Exercise prompt: Return all lines of the records that contain the word "none".

Input data:
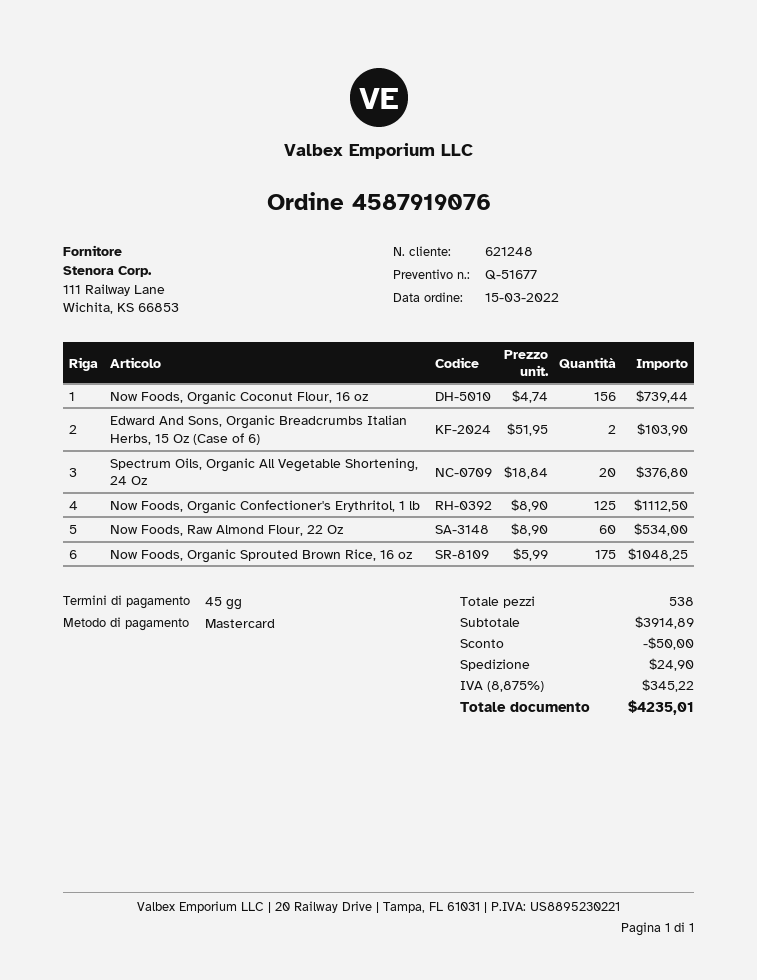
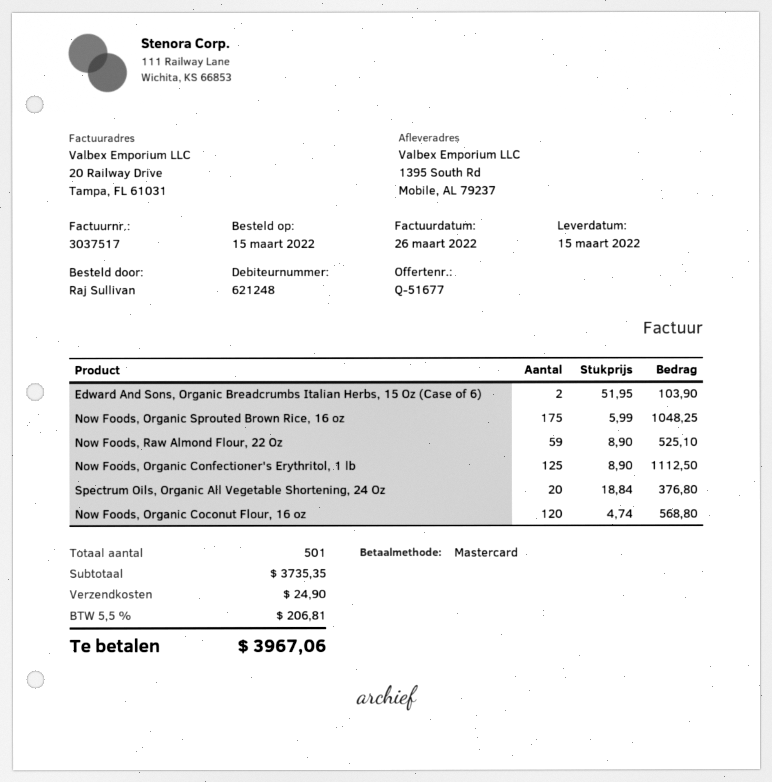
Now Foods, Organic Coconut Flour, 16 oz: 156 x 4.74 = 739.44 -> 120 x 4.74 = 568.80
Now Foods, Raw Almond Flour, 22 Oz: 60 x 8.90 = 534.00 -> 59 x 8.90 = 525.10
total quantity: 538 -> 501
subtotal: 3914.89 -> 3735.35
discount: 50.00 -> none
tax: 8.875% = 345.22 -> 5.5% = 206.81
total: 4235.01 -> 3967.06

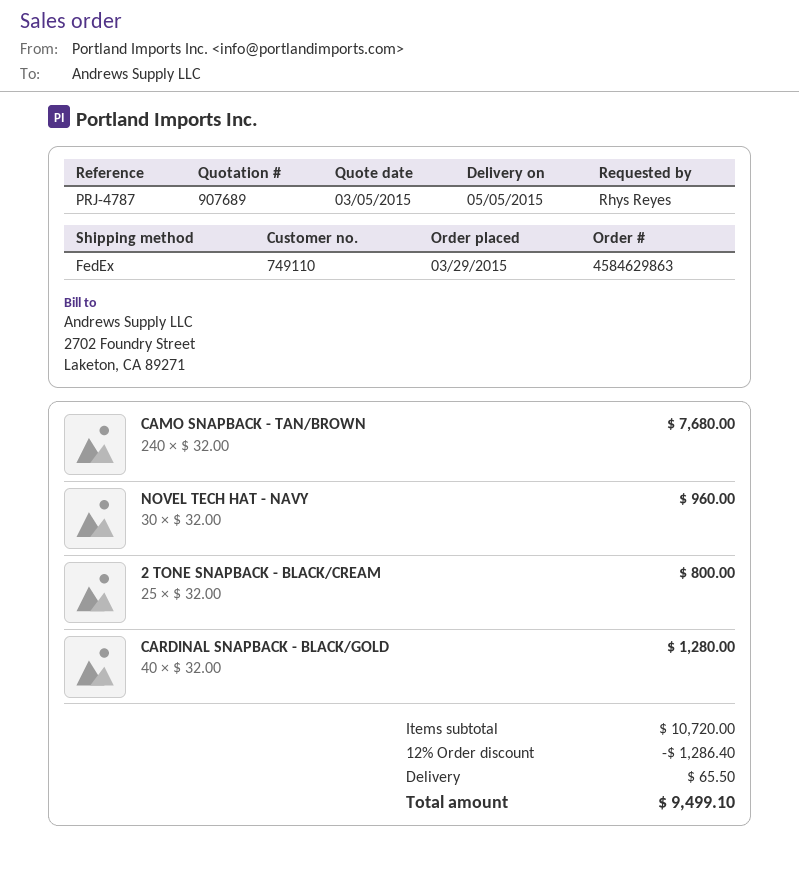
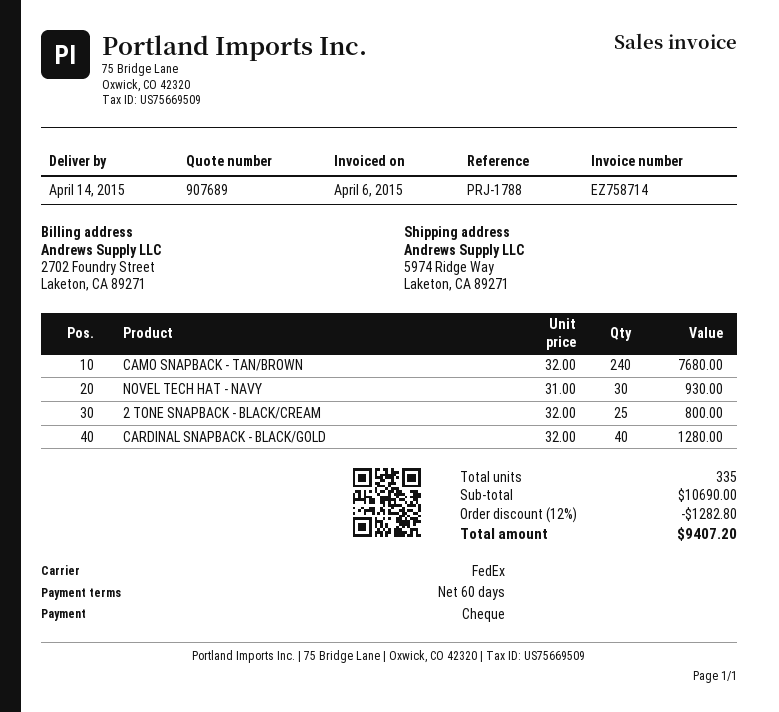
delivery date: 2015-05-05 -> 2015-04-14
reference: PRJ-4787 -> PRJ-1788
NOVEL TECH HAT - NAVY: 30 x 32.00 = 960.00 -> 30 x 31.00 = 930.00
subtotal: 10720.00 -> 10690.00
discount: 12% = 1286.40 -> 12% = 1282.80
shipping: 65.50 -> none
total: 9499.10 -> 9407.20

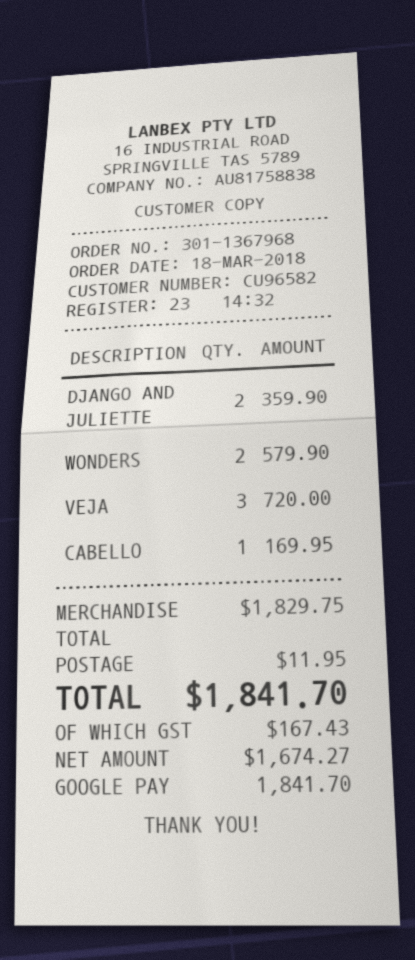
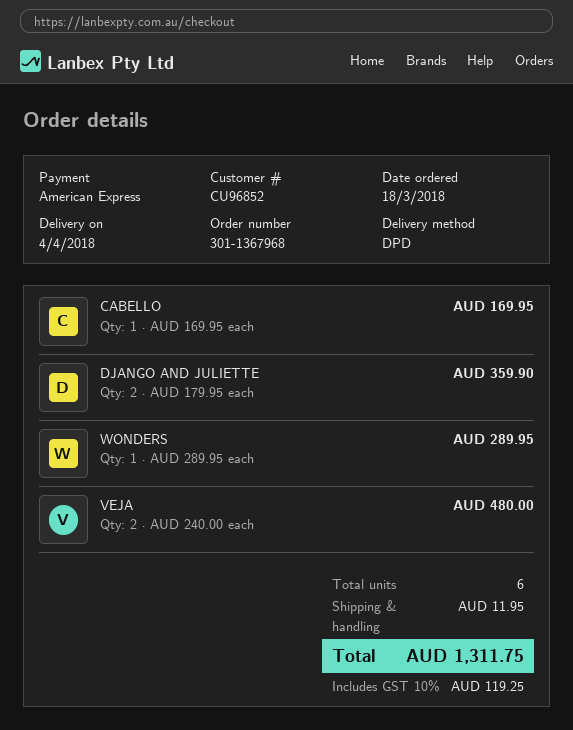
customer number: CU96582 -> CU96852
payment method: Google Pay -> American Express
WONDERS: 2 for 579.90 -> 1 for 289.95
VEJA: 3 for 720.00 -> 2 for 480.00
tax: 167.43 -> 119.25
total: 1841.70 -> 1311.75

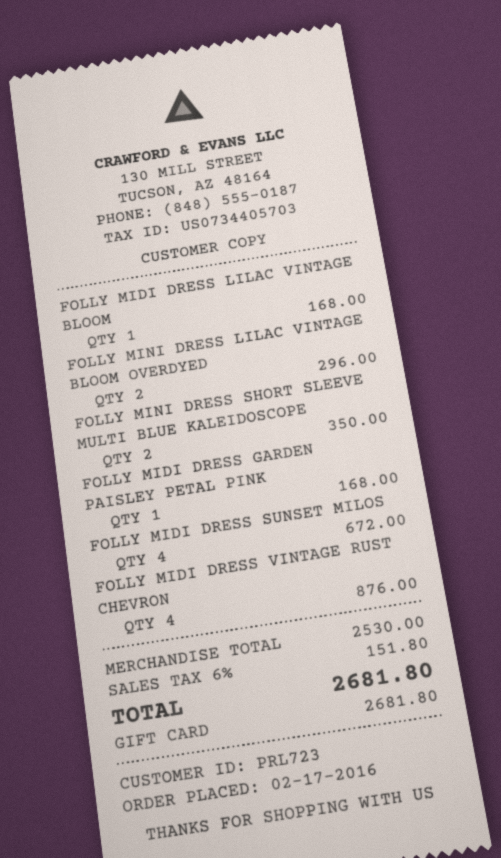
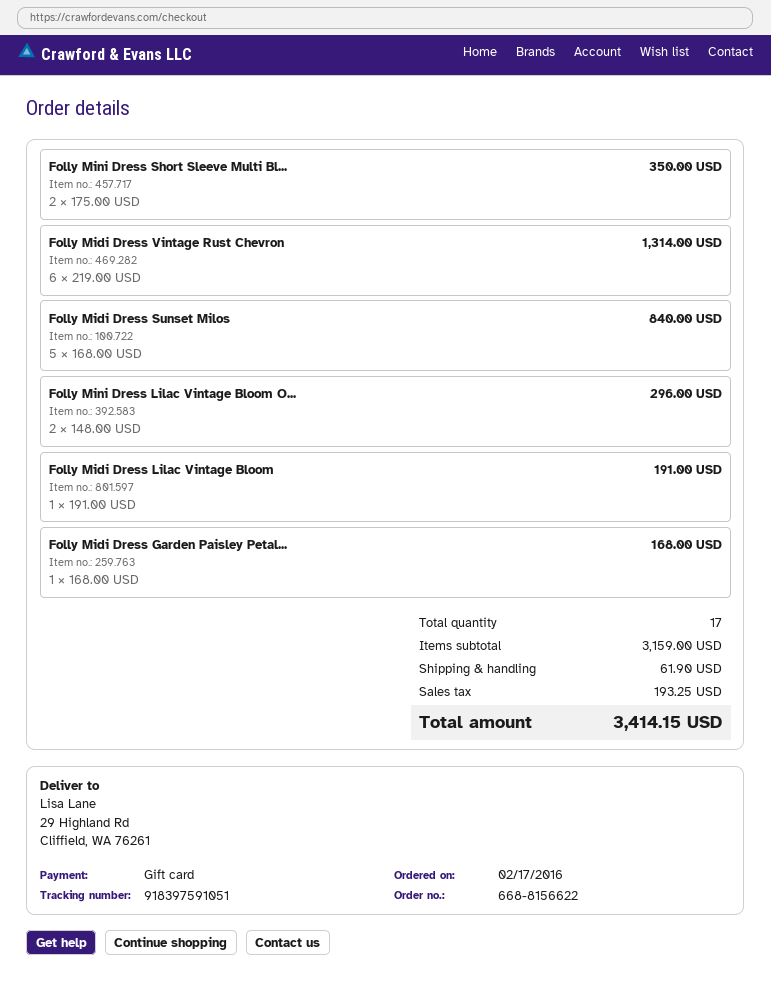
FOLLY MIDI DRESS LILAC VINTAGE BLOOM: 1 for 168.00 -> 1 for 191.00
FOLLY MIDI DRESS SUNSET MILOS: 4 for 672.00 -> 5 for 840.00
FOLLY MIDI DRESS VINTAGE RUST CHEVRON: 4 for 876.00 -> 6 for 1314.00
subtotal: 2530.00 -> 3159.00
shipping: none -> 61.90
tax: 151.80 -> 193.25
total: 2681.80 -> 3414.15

Answer to this problem:
discount: 50.00 -> none
shipping: 65.50 -> none
shipping: none -> 61.90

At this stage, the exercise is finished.